Sachtjen has left Workland Witherspoon and now works for Paine Hamblen.

Jeffreys borrowed from several banks

Jeffreys’ transactions always involved a lot of leverage, and he borrowed money from several local banks. In the criminal case, he is accused of stealing a government payment intended for Washington Trust Bank.

The bank had loaned Jeffreys $6.5 million for the construction of a military processing station. At the same time, he had a $5.12 million loan on the project from Wells Fargo. Federal prosecutors allege both of those loans were obtained fraudulently.

He has borrowed more than once, according to court records, from Coastal Community Bank, an Everett-based bank with branches on the state’s West Side that won a judgment against him for a $1.8 million default.

Many of his transactions were financed by RiverBank, a Spokane institution with a single branch that focuses on business lending. RiverBank financed three of the four disputed land deals in Airway Heights involving Jeffreys and Value Logic.
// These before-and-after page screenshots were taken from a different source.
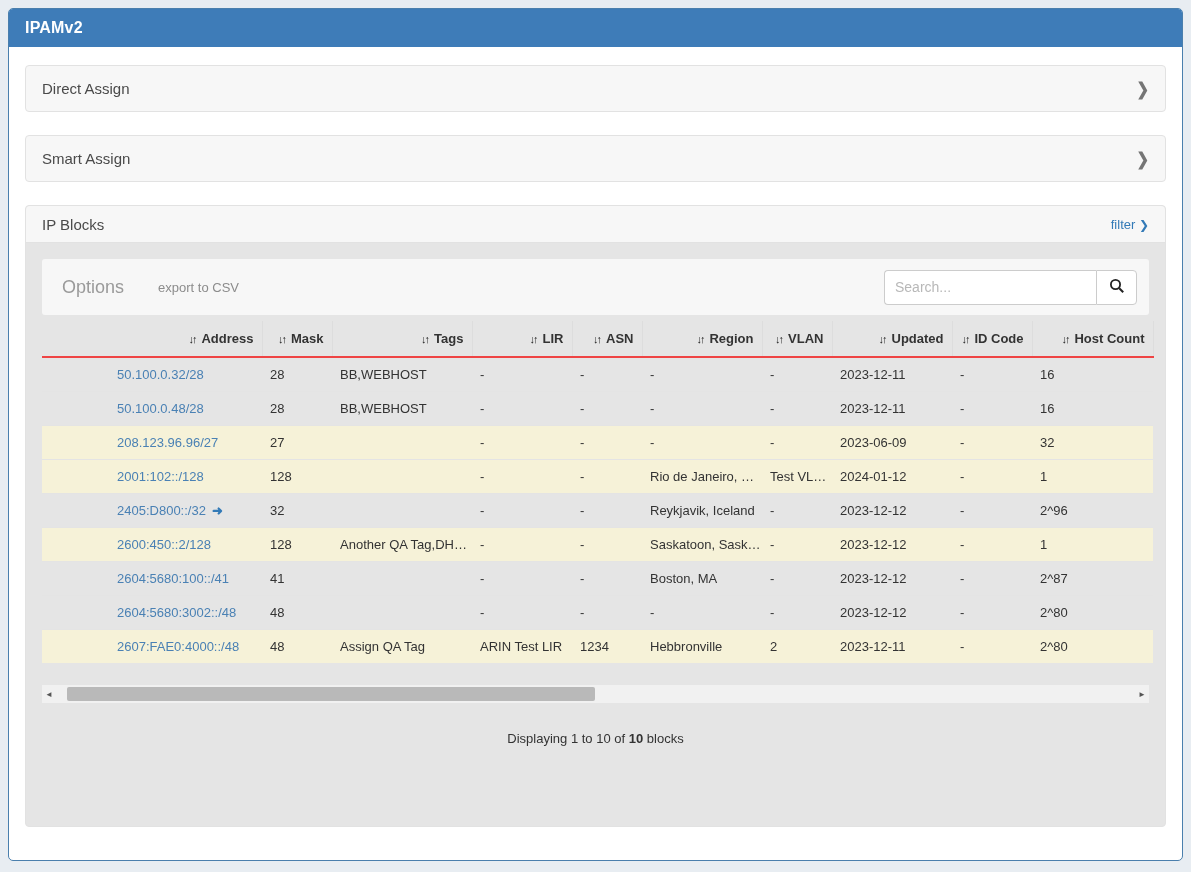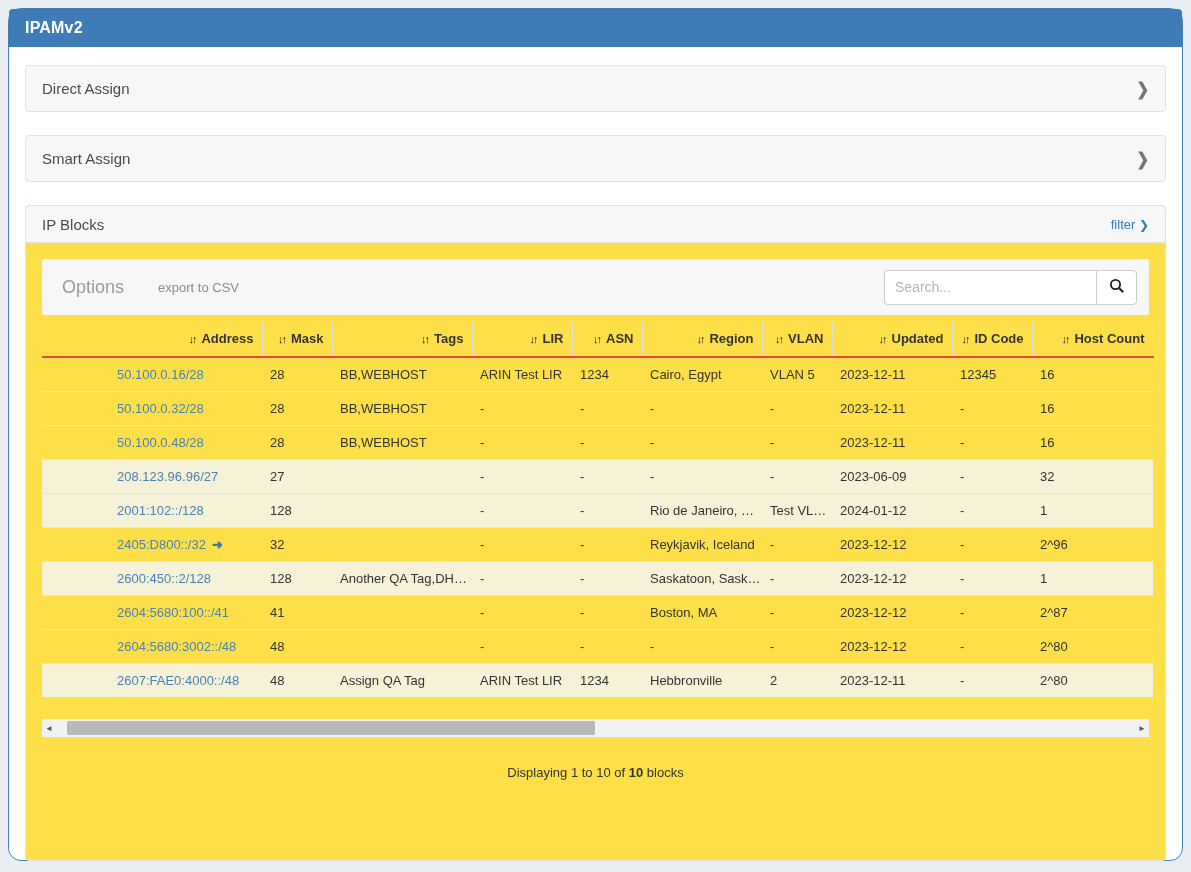--- a/index.html
+++ b/index.html
@@ -7,21 +7,21 @@
   body {
     background:#e8edf2;
     font-family:"Liberation Sans", sans-serif;
     font-size:13px;
     color:#333;
   }
   .app-card {
     position:absolute; left:8px; top:8px; right:8px; bottom:11px;
     background:#fff;
     border:1px solid #4a7fad;
-    border-radius:13px;
+    border-radius:5px;
   }
   .app-header {
     height:38px;
     background:#3e7cb8;
     border-radius:4px 4px 0 0;
     display:flex; align-items:center;
     padding:0 16px;
   }
   .app-title { color:#fff; font-size:16px; font-weight:bold; letter-spacing:.2px; }
   .app-content { padding:18px 16px 0 16px; }
@@ -35,21 +35,21 @@
     padding:0 16px;
     margin-bottom:23px;
     cursor:pointer;
   }
   .collapse-panel .panel-label { font-size:15px; color:#4a4a4a; }
   .chev { color:#757575; font-size:15px; font-weight:bold; transform:scaleY(1.15); }
 
   .ipblocks-panel {
     border:1px solid #e2e2e2;
     border-radius:4px;
-    background:#fde047;
+    background:#e5e5e5;
     margin-bottom:16px;
   }
   .ipblocks-header {
     background:#f7f7f7;
     border-bottom:1px solid #e2e2e2;
     border-radius:4px 4px 0 0;
     height:37px;
     display:flex; align-items:center; justify-content:space-between;
     padding:0 16px;
   }
@@ -199,33 +199,20 @@
                 <th class="sep"><span class="sort-ic">↓↑</span>Region</th>
                 <th class="sep"><span class="sort-ic">↓↑</span>VLAN</th>
                 <th class="sep"><span class="sort-ic">↓↑</span>Updated</th>
                 <th class="sep"><span class="sort-ic">↓↑</span>ID Code</th>
                 <th class="sep last"><span class="sort-ic">↓↑</span>Host Count</th>
               </tr>
           </thead>
           <tbody>
               <tr>
                 <td></td>
-                <td class="addr"><a>50.100.0.16/28</a></td>
-                <td>28</td>
-                <td>BB,WEBHOST</td>
-                <td>ARIN Test LIR</td>
-                <td>1234</td>
-                <td>Cairo, Egypt</td>
-                <td>VLAN 5</td>
-                <td>2023-12-11</td>
-                <td>12345</td>
-                <td>16</td>
-              </tr>
-              <tr>
-                <td></td>
                 <td class="addr"><a>50.100.0.32/28</a></td>
                 <td>28</td>
                 <td>BB,WEBHOST</td>
                 <td>-</td>
                 <td>-</td>
                 <td>-</td>
                 <td>-</td>
                 <td>2023-12-11</td>
                 <td>-</td>
                 <td>16</td>

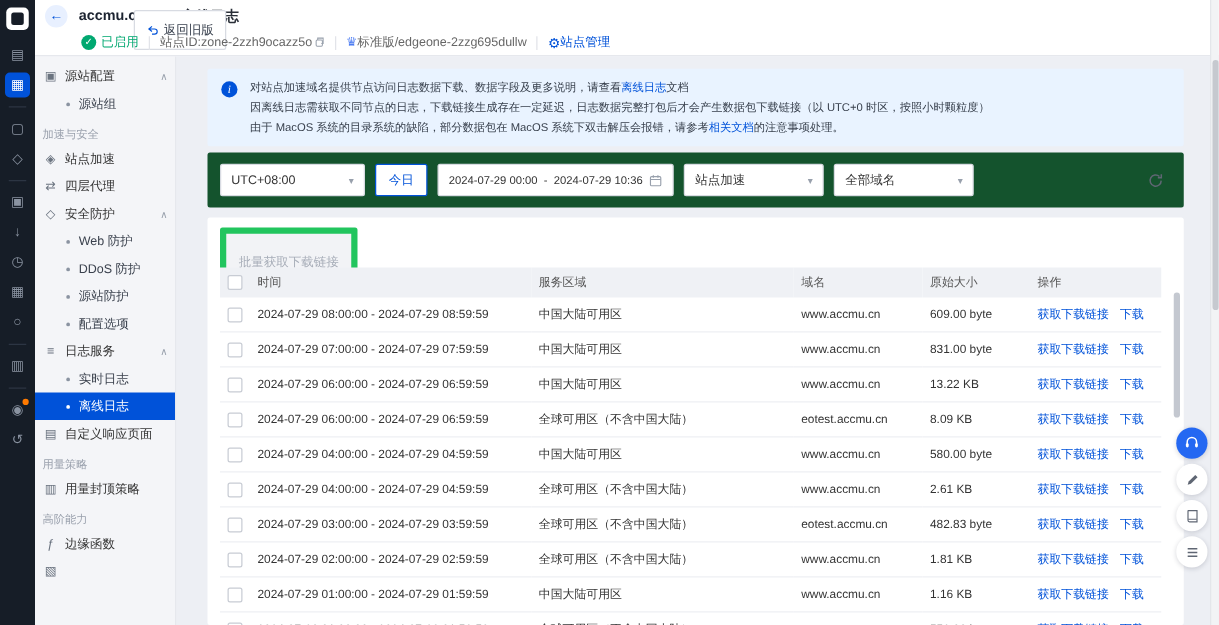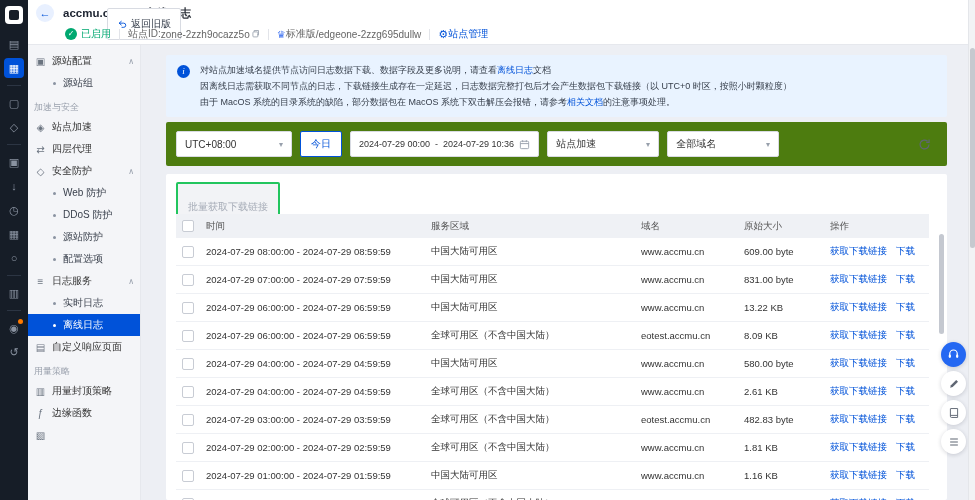--- a/index.html
+++ b/index.html
@@ -56,36 +56,36 @@
 
   
   .main{position:absolute;left:141px;top:45px;right:0;bottom:0;background:#edeff4;overflow:hidden}
 
   .banner{position:absolute;left:25px;top:10px;width:781px;box-sizing:border-box;background:#e9f3ff;border-radius:2px;
           padding:7px 12px 7px 34px;line-height:16px;font-size:9px;color:#38404d}
   .info-icn{position:absolute;left:11px;top:10px;width:13px;height:13px;border-radius:50%;background:#0052d9;color:#fff;
             font-size:9px;line-height:13px;text-align:center;font-style:italic;font-family:"Liberation Serif",serif}
   .b-line{white-space:nowrap;overflow:hidden}
 
-  .filters{position:absolute;left:25px;top:77px;width:781px;height:44px;background:#4d7c0f;border-radius:2px;
+  .filters{position:absolute;left:25px;top:77px;width:781px;height:44px;background:#14532d;border-radius:2px;
            display:flex;align-items:center;padding:0 10px;box-sizing:border-box;gap:8px}
   .sel{height:26px;border:1px solid #d8dbe2;border-radius:2px;background:#fff;display:flex;align-items:center;
        justify-content:space-between;padding:0 8px;box-sizing:border-box;cursor:pointer;font-size:10px;color:#333}
   .sel .caret{margin-left:6px}
   .sel.tz{width:116px}
   .sel.w112{width:112px}
   .today-btn{height:26px;padding:0 10px;border:1px solid #0052d9;border-radius:2px;background:#fff;color:#0052d9;
              font-size:10px;cursor:pointer}
   .daterange{height:26px;border:1px solid #d8dbe2;border-radius:2px;background:#fff;display:flex;align-items:center;
              gap:5px;padding:0 8px;box-sizing:border-box;font-size:9px;color:#333;cursor:pointer}
   .refresh-btn{margin-left:auto;width:26px;height:26px;display:flex;align-items:center;justify-content:center;
                cursor:pointer;color:#5f6673;background:none;border:none;padding:0}
 
   .tablecard{position:absolute;left:25px;top:129px;width:781px;height:326px;background:#fff;border-radius:2px;overflow:hidden}
-  .batch-btn{position:absolute;left:10px;top:8px;height:24px;padding:16px 10px;background:#f2f3f6;border:2px solid #22c55e;
+  .batch-btn{position:absolute;left:10px;top:8px;height:24px;padding:16px 10px;background:#f2f3f6;border:5px solid #22c55e;
              border-radius:2px;color:#a7adb8;font-size:10px;cursor:not-allowed}
   .logtable{position:absolute;left:10px;top:40px;width:753px;border-collapse:collapse;table-layout:fixed;font-size:9.5px}
   .logtable th{background:#eff1f5;height:24px;text-align:left;padding:0 6px;font-weight:normal;color:#555;
                font-size:9.5px;white-space:nowrap}
   .logtable td{height:27px;padding:0 6px;border-bottom:1px solid #eef0f4;color:#333;white-space:nowrap;overflow:hidden}
   .actions .lnk{margin-right:9px;font-size:9.5px}
   .checkbox{display:inline-block;width:12px;height:12px;border:1px solid #c8ccd4;border-radius:2px;background:#fff;
             cursor:pointer;vertical-align:middle;box-sizing:border-box}
   .t-scroll{position:absolute;right:3px;top:60px;width:5px;height:100px;border-radius:3px;background:#c4c8d0}
 
@@ -224,20 +224,21 @@
     </div>
     <div class="s-item">
       <span class="s-icn">▤</span>
       <span class="s-lbl">自定义响应页面</span>
     </div>
     <div class="s-section">用量策略</div>
     <div class="s-item">
       <span class="s-icn">▥</span>
       <span class="s-lbl">用量封顶策略</span>
     </div>
+    <div class="s-section">高阶能力</div>
     <div class="s-item">
       <span class="s-icn">ƒ</span>
       <span class="s-lbl">边缘函数</span>
     </div>
     <div class="s-item">
       <span class="s-icn">▧</span>
       <span class="s-lbl"></span>
     </div>
   </div>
The bank was involved in the Ridpath deals as well; it has foreclosed on several of Jeffreys’ properties in the hotel, and has sued him for defaulting on a separate loan of $1.7 million. That loan, according to RiverBank’s court filings, was approved in part based on personal guarantees from Gregory and Kim Jeffreys.

In 2011, RiverBank entered an agreement with state and federal regulators that required the bank to restructure and undertake “safe and sound” business practices. Bank officials said the problems were centered on a single unnamed borrower.

Investors in one of the West Plains transactions named RiverBank as one of the defendants in its lawsuit and have argued that the bank’s failure to examine the underpinnings of the deals put investors at risk. That portion of the lawsuit has been stayed, pending arbitration between the bank and plaintiffs.

Much of what occurred between the parties and the appraisers, bankers and attorneys is unknown, hidden behind privileged communications. But whatever their precise role and legal culpability, the transactions could not have proceeded without the legitimacy provided by those parties who investors thought were refereeing the system, said Black, the attorney who represented the plaintiffs in some of the first legal actions against Jeffreys.

“I don’t think Jeffreys could have done what he did without the work of the appraiser and the attorney,” he said.